2.İNSAN VE MEKAN ARASINDAKİ BAĞ

Arzu Eceoğlu*

2.İNSAN VE MEKAN ARASINDAKİ BAĞ

Mekan birçok tasarımcı ve bilim insanı tarafından birçok farklı şekilde tanımlanmaktadır. Vitruvius insan vücudunun dikey duruşunu ilk akretipsel mekan olarak kabul ederken, Schulz Vitruvius’ un kabul ettiği düşeyliğin yatay düzlemdeki yansımasını “varoluşsal mekan” olarak tanımlamaktadır. Aristo’ ya göre mekan ”nesnelerin birlikteliği olarak ya da başka bir deyişle en geniş anlamından en darına kadar birbirini kapsayan tüm olguların birlikteliğinin bir başarısı” dır (Von Meiss, 1996, s:101). Kimi filozoflara göre ise mekan iki cismin temasıyla oluşan ortak yüzeydir. Mekan aynı zamanda doluluktur ve boşluğun zıddıdır.
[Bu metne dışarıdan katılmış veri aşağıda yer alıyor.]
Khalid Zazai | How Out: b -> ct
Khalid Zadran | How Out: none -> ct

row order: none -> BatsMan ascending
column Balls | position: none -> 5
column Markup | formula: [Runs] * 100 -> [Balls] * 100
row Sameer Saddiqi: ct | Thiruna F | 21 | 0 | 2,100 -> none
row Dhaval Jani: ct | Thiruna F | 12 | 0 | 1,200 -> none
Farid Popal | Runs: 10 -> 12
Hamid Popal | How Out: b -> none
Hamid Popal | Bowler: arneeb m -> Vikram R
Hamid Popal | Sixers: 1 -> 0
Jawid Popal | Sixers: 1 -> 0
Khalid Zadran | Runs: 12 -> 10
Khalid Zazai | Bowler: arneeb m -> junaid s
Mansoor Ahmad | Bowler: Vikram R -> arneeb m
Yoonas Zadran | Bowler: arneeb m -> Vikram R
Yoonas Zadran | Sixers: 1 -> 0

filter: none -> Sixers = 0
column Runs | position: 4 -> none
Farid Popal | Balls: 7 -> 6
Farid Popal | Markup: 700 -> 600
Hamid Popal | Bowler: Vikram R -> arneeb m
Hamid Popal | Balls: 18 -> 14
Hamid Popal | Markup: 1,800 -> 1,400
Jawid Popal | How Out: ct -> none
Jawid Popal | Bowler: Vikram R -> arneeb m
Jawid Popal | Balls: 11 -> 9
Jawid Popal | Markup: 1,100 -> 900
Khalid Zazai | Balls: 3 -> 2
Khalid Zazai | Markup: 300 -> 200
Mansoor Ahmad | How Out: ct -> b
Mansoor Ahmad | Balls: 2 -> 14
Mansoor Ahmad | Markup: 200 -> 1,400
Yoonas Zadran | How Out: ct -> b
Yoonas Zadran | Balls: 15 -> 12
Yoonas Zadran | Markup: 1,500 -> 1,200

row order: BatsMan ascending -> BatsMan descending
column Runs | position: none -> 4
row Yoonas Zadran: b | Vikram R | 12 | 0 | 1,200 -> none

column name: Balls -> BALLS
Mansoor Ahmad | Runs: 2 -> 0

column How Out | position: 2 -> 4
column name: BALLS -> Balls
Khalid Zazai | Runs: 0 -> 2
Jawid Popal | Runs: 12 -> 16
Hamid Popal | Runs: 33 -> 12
Mimarlıkta ise mekan kavramı ilk akla gelen çağrışımlardan daha derin bir anlam taşımaktadır. Mekân mimarlık mesleğinin konusunu oluşturmakta ve aynı zamanda bir mimari ürünün vazgeçilmez tek niteliği, bir mimari ürünü var eden temel koşuldur. Mekân var olmadan mimari bir eserin varlığından da söz etmek mümkün olmayacaktır.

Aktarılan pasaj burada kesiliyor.